**TASK OBJECTIVE:** Give back every line of the material exactly. Skip the pictures.

**DATA LISTING:**
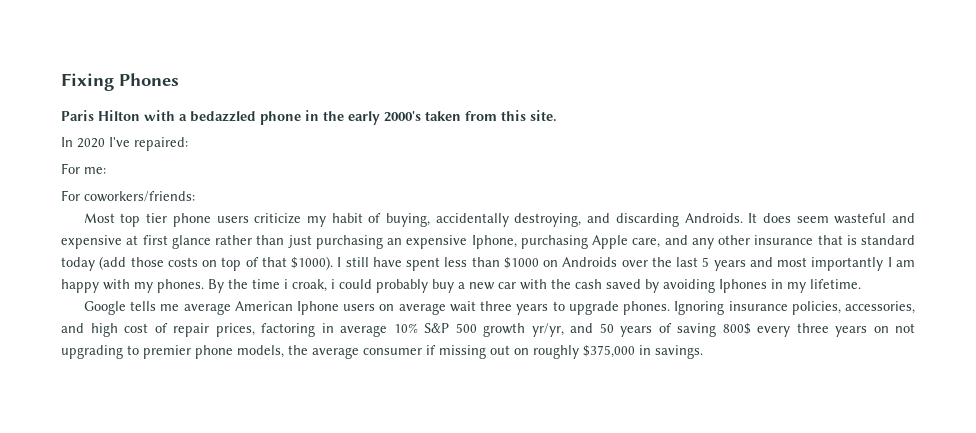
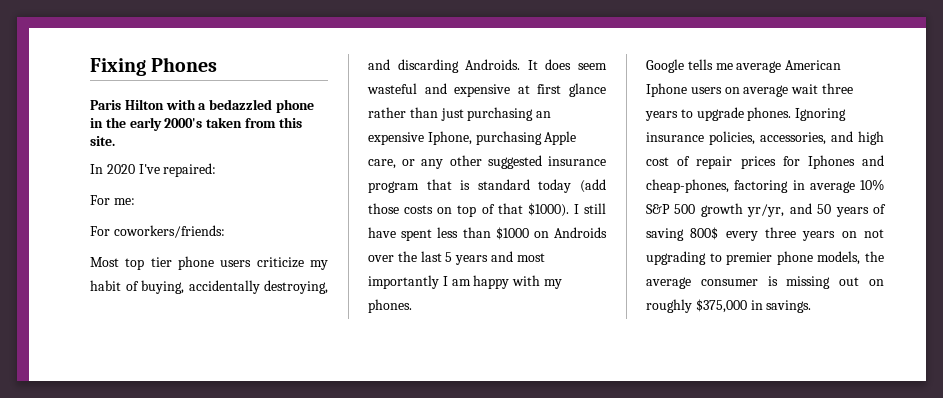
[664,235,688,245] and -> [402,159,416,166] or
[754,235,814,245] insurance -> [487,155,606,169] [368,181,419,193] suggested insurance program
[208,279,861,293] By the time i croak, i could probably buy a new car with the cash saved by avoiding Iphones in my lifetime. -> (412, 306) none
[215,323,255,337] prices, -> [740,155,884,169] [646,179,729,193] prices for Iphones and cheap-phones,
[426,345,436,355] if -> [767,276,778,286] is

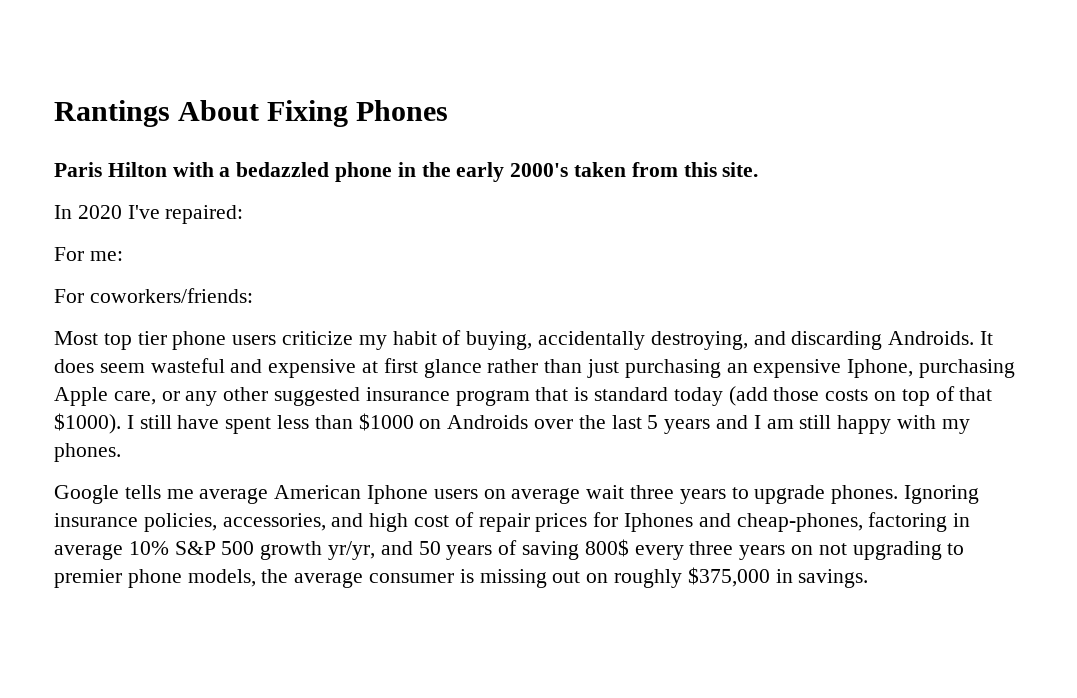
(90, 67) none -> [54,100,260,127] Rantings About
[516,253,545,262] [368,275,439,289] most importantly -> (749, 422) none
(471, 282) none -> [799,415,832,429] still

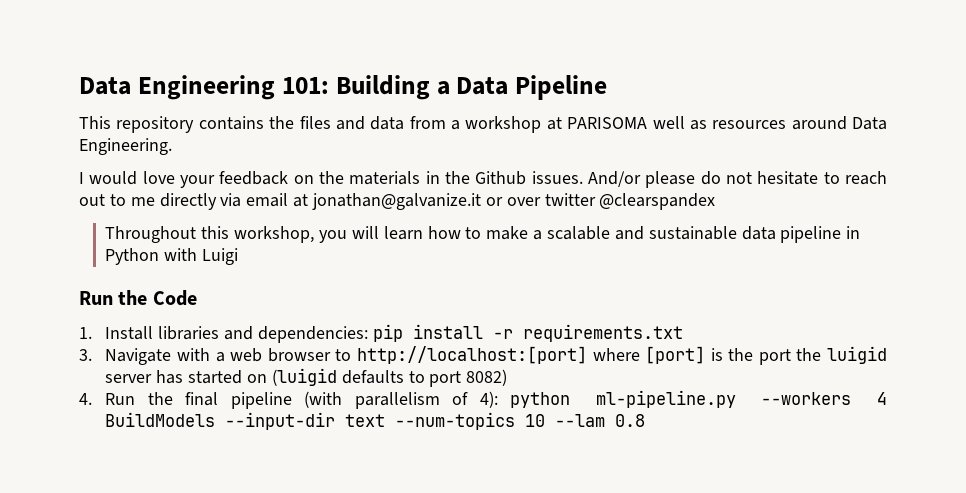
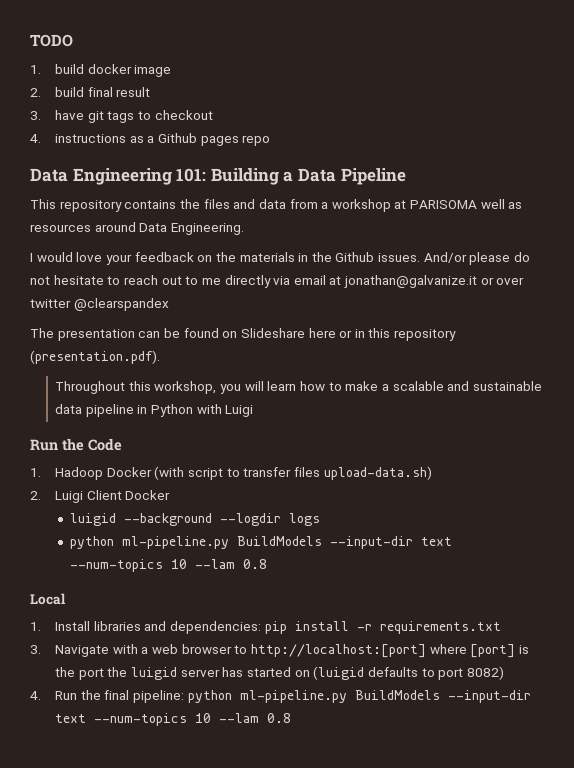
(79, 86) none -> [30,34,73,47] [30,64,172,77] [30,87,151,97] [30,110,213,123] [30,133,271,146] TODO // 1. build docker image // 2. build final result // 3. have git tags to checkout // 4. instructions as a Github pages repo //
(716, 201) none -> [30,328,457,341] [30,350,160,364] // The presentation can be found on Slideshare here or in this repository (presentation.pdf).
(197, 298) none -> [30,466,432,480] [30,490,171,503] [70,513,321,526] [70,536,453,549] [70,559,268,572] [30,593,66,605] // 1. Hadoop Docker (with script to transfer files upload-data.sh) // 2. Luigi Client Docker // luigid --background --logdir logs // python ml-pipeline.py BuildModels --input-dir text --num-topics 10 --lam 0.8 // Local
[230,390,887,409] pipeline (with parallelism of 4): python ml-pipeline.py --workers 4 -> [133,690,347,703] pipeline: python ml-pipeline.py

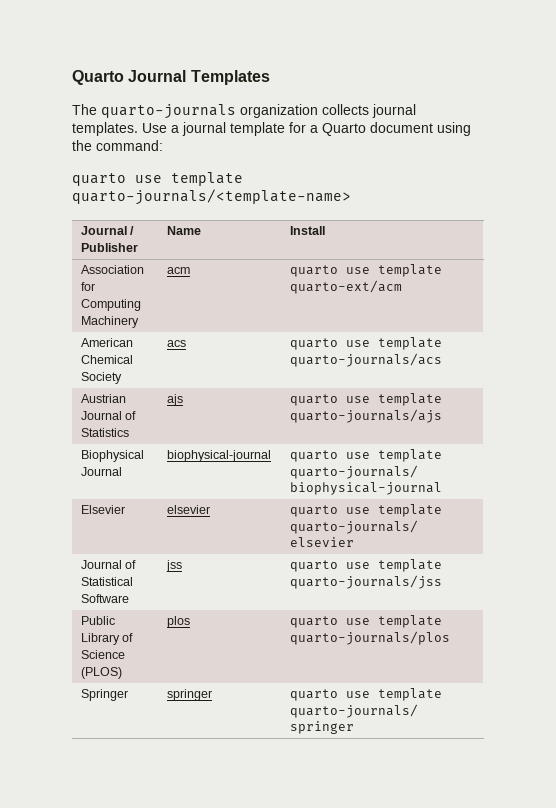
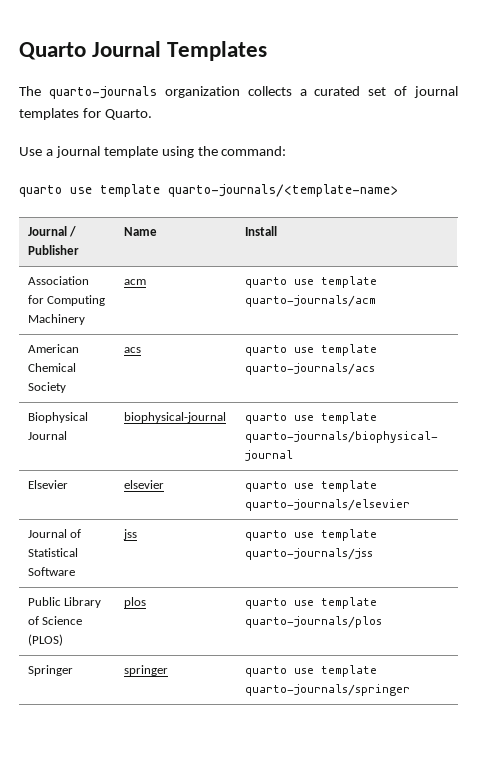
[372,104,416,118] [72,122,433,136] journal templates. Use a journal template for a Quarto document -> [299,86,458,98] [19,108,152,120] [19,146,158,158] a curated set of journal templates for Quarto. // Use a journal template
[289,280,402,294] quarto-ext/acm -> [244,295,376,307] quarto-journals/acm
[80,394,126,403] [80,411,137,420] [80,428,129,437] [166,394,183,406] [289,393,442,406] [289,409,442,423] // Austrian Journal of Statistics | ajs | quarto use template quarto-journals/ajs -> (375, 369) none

**OUTPUT OF THE EXERCISE:**
[664,235,688,245] and -> [402,159,416,166] or
[754,235,814,245] insurance -> [487,155,606,169] [368,181,419,193] suggested insurance program
[208,279,861,293] By the time i croak, i could probably buy a new car with the cash saved by avoiding Iphones in my lifetime. -> (412, 306) none
[215,323,255,337] prices, -> [740,155,884,169] [646,179,729,193] prices for Iphones and cheap-phones,
[426,345,436,355] if -> [767,276,778,286] is

(90, 67) none -> [54,100,260,127] Rantings About
[516,253,545,262] [368,275,439,289] most importantly -> (749, 422) none
(471, 282) none -> [799,415,832,429] still

(79, 86) none -> [30,34,73,47] [30,64,172,77] [30,87,151,97] [30,110,213,123] [30,133,271,146] TODO // 1. build docker image // 2. build final result // 3. have git tags to checkout // 4. instructions as a Github pages repo //
(716, 201) none -> [30,328,457,341] [30,350,160,364] // The presentation can be found on Slideshare here or in this repository (presentation.pdf).
(197, 298) none -> [30,466,432,480] [30,490,171,503] [70,513,321,526] [70,536,453,549] [70,559,268,572] [30,593,66,605] // 1. Hadoop Docker (with script to transfer files upload-data.sh) // 2. Luigi Client Docker // luigid --background --logdir logs // python ml-pipeline.py BuildModels --input-dir text --num-topics 10 --lam 0.8 // Local
[230,390,887,409] pipeline (with parallelism of 4): python ml-pipeline.py --workers 4 -> [133,690,347,703] pipeline: python ml-pipeline.py

[372,104,416,118] [72,122,433,136] journal templates. Use a journal template for a Quarto document -> [299,86,458,98] [19,108,152,120] [19,146,158,158] a curated set of journal templates for Quarto. // Use a journal template
[289,280,402,294] quarto-ext/acm -> [244,295,376,307] quarto-journals/acm
[80,394,126,403] [80,411,137,420] [80,428,129,437] [166,394,183,406] [289,393,442,406] [289,409,442,423] // Austrian Journal of Statistics | ajs | quarto use template quarto-journals/ajs -> (375, 369) none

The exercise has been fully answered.